Notably, the attacks by the Houthi rebels in Yemen on ships in the Red Sea have forced many companies to divert their sailing routes away from the Red Sea and transit around the Cape of Good Hope, increasing travel times and costs.

The attacks, carried out by the Houthis, who claim to support the Palestinians, target a route representing about 15% of global shipping traffic and acts as a vital channel between Europe and Asia.

Moreover, oil exports via ships significantly impact the Iraqi economy, as it heavily relies on oil to finance government expenditures. According to economic researcher Ali Abdul-Kadhim, if the transportation of oil via ships becomes difficult or problematic, it will adversely affect oil exports, leading to a shortage in dollar revenues from oil. This will, in turn, impact the general budget, increasing its deficit further.

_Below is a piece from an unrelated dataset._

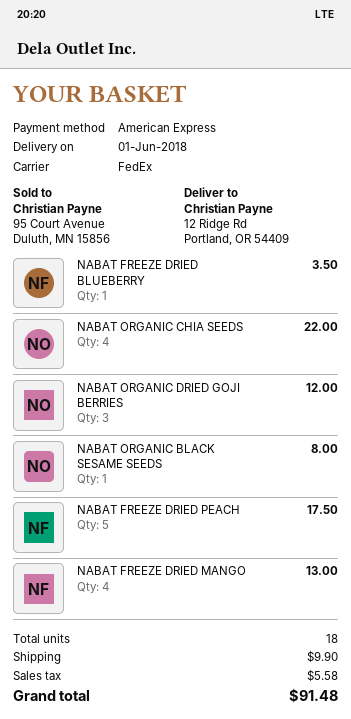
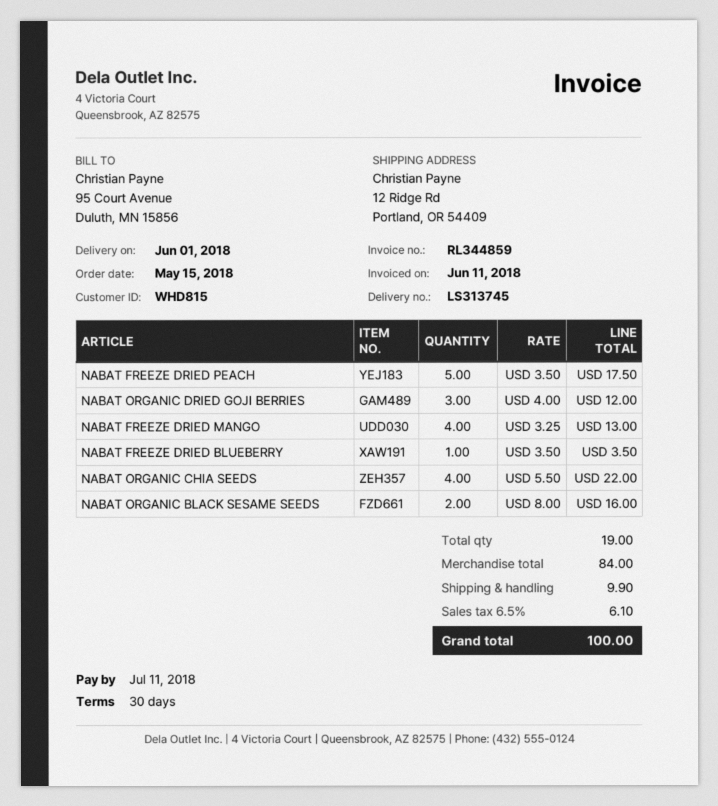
NABAT ORGANIC BLACK SESAME SEEDS: 1 for 8.00 -> 2 for 16.00
total quantity: 18 -> 19
tax: 5.58 -> 6.10
total: 91.48 -> 100.00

Abdul-Kadhim pointed out that the two main countries importing Iraqi oil are China and India. Therefore, if oil revenues are affected, the Iraqi government will struggle to meet budgetary expenses.

Additionally, regarding the incident of Iran seizing a commercial ship flying the Tanzanian flag within Iraqi waters, he explains that "such incidents impact the Iraqi economy, as this tanker was carrying oil from Basra."

He emphasized the necessity for Iran to intervene in resolving the current crisis. "Iraq is the best market for Iran to sell its products, and continued disruptions will harm its economic sector, especially if the private sector and traders in Iraq turn to other countries for imports."

Investment-repellent environment

The current security situation in Iraq, marked by escalating tensions between armed factions, the US, and Iran within Iraq, negatively affects the economy, transforming it into an unwelcoming environment for both foreign and domestic capital," stated economic researcher Omar Al-Halbousi.

Al-Halbousi explained that "attracting investment requires security stability, but this escalation leads to investors hesitating to enter Iraq or completely abstaining from investing at a time when the country urgently needs to attract foreign investors to stimulate the economy."

He continued, "the security escalation between factions, the US, and Iran coincides with the Baghdad International Fair, which witnessed significant international attendance. This escalation is intentional, sending a message to participants in the fair, especially global companies, not to come and invest in Iraq."

"Especially since the fair was the best among its previous editions in terms of organization, international participation, and public attendance. However, there are countries that prefer Iraq to remain a market for their goods without stimulating investment in it."

He emphasized that "these attacks cause Iraq significant economic losses, as they result in the loss of current and future investment opportunities. Attracting investments is complex and challenging in an unstable security situation, making Iraq lose a crucial economic element it desperately needs."